Identification of Prostaglandin I 2 Synthase Rare Variants in Patients With Williams Syndrome and Severe Peripheral Pulmonary Stenosis

Author:

Chida‐Nagai Ayako12ORCID,Akagawa Hiroyuki3ORCID,Sawai Saori1,Ma Yue‐Jiao4ORCID,Yakuwa Satoshi5ORCID,Muneuchi Jun6ORCID,Yasuda Kazushi7ORCID,Yamazawa Hirokuni1ORCID,Yamamoto Toshiyuki8ORCID,Takakuwa Emi9ORCID,Tomaru Utano9ORCID,Furutani Yoshiyuki2ORCID,Kato Tatsuya10ORCID,Harada Gen2ORCID,Inai Kei2ORCID,Nakanishi Toshio2ORCID,Manabe Atsushi1ORCID,Takeda Atsuhito1ORCID,Jing Zhi‐Cheng11

Affiliation:

1. Department of Pediatrics Hokkaido University Hospital Sapporo Japan

2. Department of Pediatric Cardiology and Adult Congenital Cardiology Tokyo Women’s Medical University Tokyo Japan

3. Institute for Comprehensive Medical Sciences Tokyo Women’s Medical University Tokyo Japan

4. Department of Cardiology, Peking Union Medical College Hospital Peking Union Medical College and Chinese Academy of Medical Sciences Beijing China

5. Department of Pediatrics Obihiro Kosei Hospital Obihiro Japan

6. Department of Pediatrics, Kyushu Hospital Japan Community Healthcare Organization Kitakyusyu Japan

7. Department of Pediatric Cardiology Aichi Children’s Health and Medical Center Obu Japan

8. Division of Gene Medicine, Graduate School of Medical Science Tokyo Women’s Medical University Tokyo Japan

9. Department of Surgical Pathology Hokkaido University Hospital Sapporo Japan

10. Department of Thoracic Surgery Hokkaido University Hospital Sapporo Japan

11. Department of Cardiology, Guangdong Cardiovascular Institute, Guangdong Provincial People’s Hospital Guangdong Academy of Medical Sciences Southern Medical University Guangzhou China

Abstract

Background Peripheral pulmonary stenosis (PPS) is a condition characterized by the narrowing of the pulmonary arteries, which impairs blood flow to the lung. The mechanisms underlying PPS pathogenesis remain unclear.
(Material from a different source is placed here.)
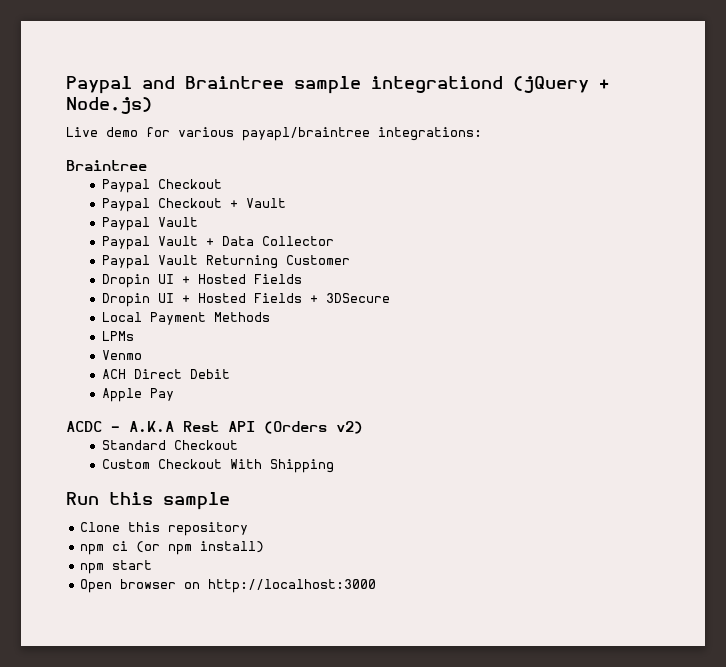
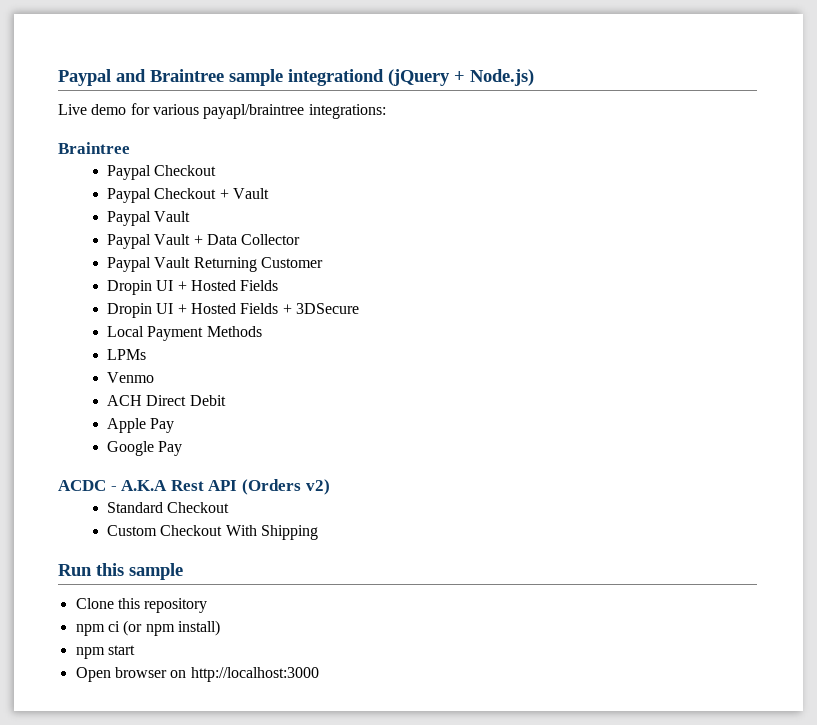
(175, 394) none -> [107,441,183,456] // Google Pay

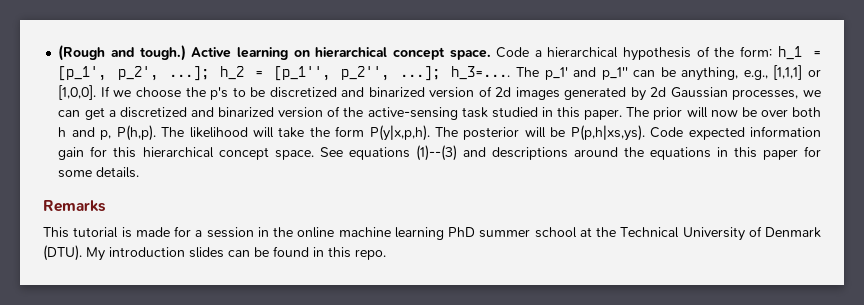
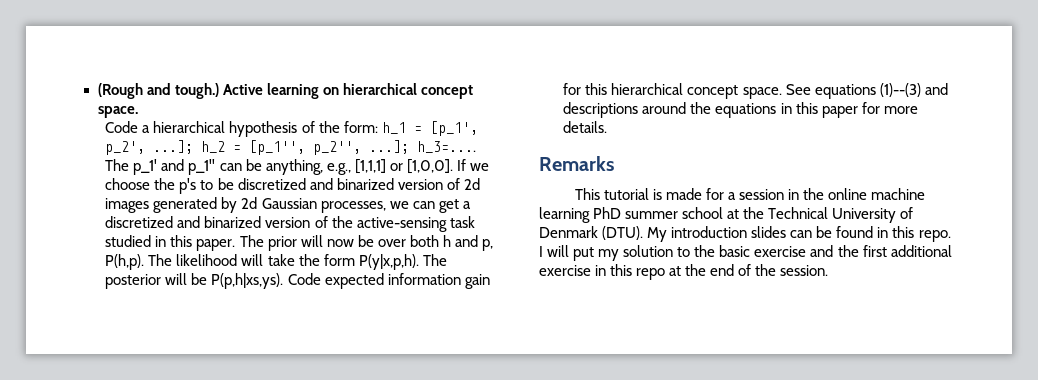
(491, 55) none -> (138, 112) //
[58,170,93,178] some -> [883,106,918,114] more
(386, 254) none -> [539,245,952,261] [539,264,829,280] I will put my solution to the basic exercise and the first additional exercise in this repo at the end of the session.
Thus, the aim of this study was to investigate the genetic background of patients with severe PPS to elucidate the pathogenesis of this condition. Methods and Results We performed genetic testing and functional analyses on a pediatric patient with PPS and Williams syndrome (WS), followed by genetic testing on 12 patients with WS and mild‐to‐severe PPS, 50 patients with WS but not PPS, and 21 patients with severe PPS but not WS. Whole‐exome sequencing identified a rare PTGIS nonsense variant (p.E314X) in a patient with WS and severe PPS. Prostaglandin I 2 synthase (PTGIS) expression was significantly downregulated and cell proliferation and migration rates were significantly increased in cells transfected with the PTGIS p.E314X variant‐encoding construct when compared with that in cells transfected with the wild‐type PTGIS ‐encoding construct. p.E314X reduced the tube formation ability in human pulmonary artery endothelial cells and caspase 3/7 activity in both human pulmonary artery endothelial cells and human pulmonary artery smooth muscle cells. Compared with healthy controls, patients with PPS exhibited downregulated pulmonary artery endothelial prostaglandin I 2 synthase levels and urinary prostaglandin I metabolite levels. We identified another PTGIS rare splice‐site variant (c.1358+2T>C) in another pediatric patient with WS and severe PPS. Conclusions In total, 2 rare nonsense/splice‐site PTGIS variants were identified in 2 pediatric patients with WS and severe PPS. PTGIS variants may be involved in PPS pathogenesis, and PTGIS represents an effective therapeutic target.